Equity LifeStyle Balance Sheet

ELS’s quality extends also to its balance sheet, wherein total debt to enterprise value is slightly under 18% and total debt to EBITDA sits at 5.2x (slightly under that for net debt to EBITDA).

Moreover, with an average debt maturity of 11 years, the REIT’s debt appears to be very well-laddered and signaling little danger from rising interest rates.

ELS balance sheet

ELS Presentation

Fixed charge coverage sits at a very comfortable 5.6x, which signifies that the REIT has plenty of financial buffer to withstand rising interest expenses.

Bottom Line

The biggest gripe I think one could levy against ELS is that its pace of acquisitions has slowed from 2021’s $600 million+ level. But last year was an outlier. In normal pre-pandemic years, ELS was acquiring around $200 million to $250 million worth of properties. In the first half of 2022, ELS had acquired $113 million of properties. So, its external growth pace is roughly in line with its pre-COVID average rate of growth.

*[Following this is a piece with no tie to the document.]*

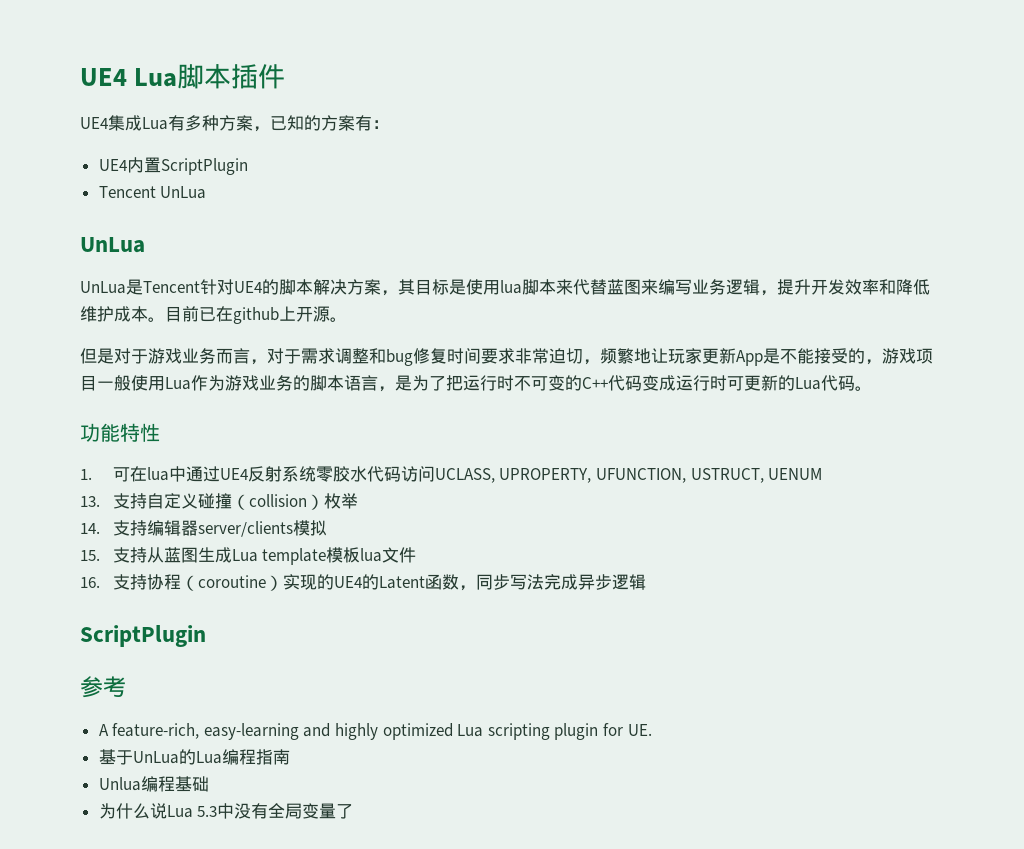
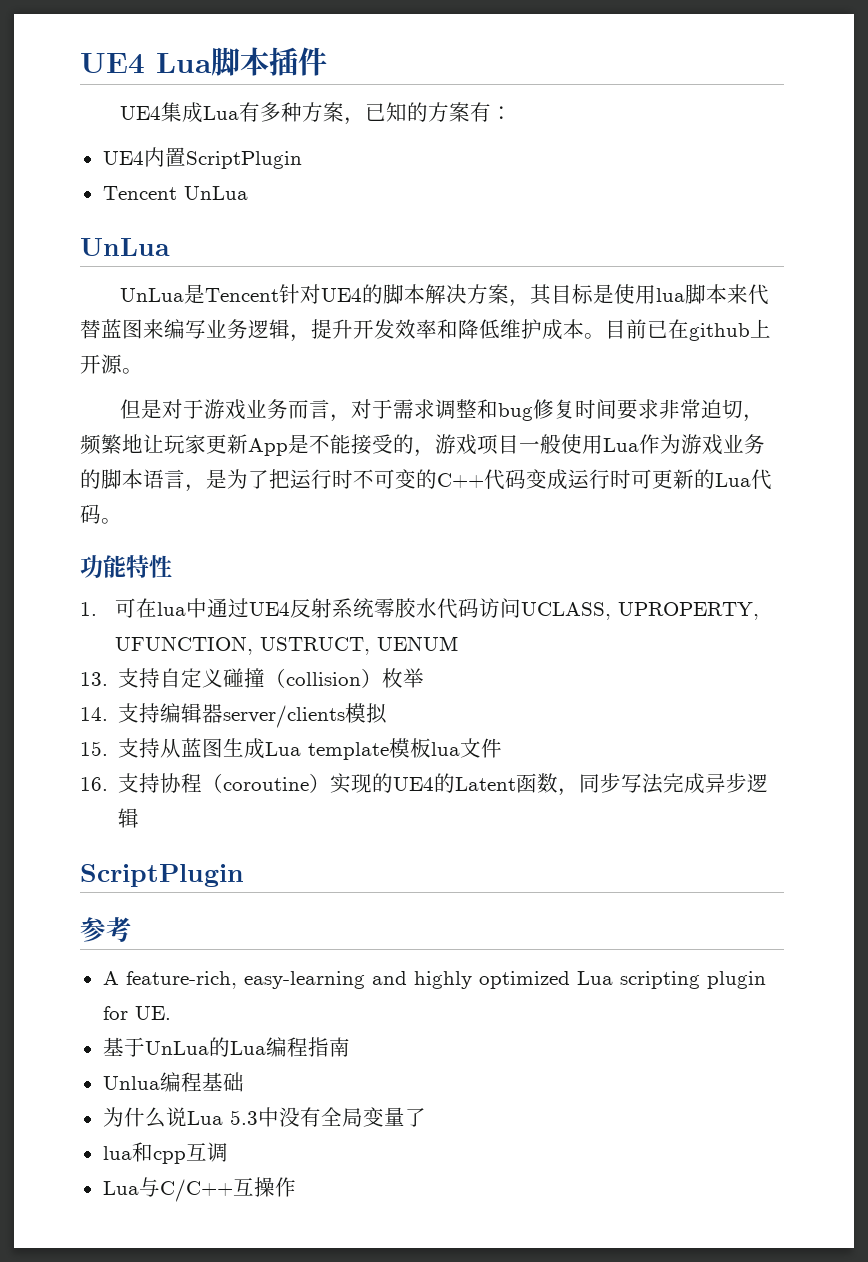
+ lua和cpp互调
+ Lua与C/C++互操作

The other gripe one might raise is faster-than-expected growth in operating expenses. In a time when many residential landlords have managed to tamp down expense growth even while revenue growth soars, ELS is not really enjoying the same surge in net operating income. That said, ELS’s growth has long displayed a slow-and-steady pattern rather than the cyclical rise and fall of other types of residential housing.

Management should be able to raise revenue in excess of expense growth in the long run, even if there is one year of slower NOI growth.

In short, demand for ELS’s affordable living communities should remain stable and rising for many years to come. That makes it highly likely, in my estimation, that ELS will become a Dividend Aristocrat in 8 years when its consecutive annual dividend growth streak goes from today’s 17 years to 25 years.

ELS is the quintessential steady compounder to help you sleep well at night.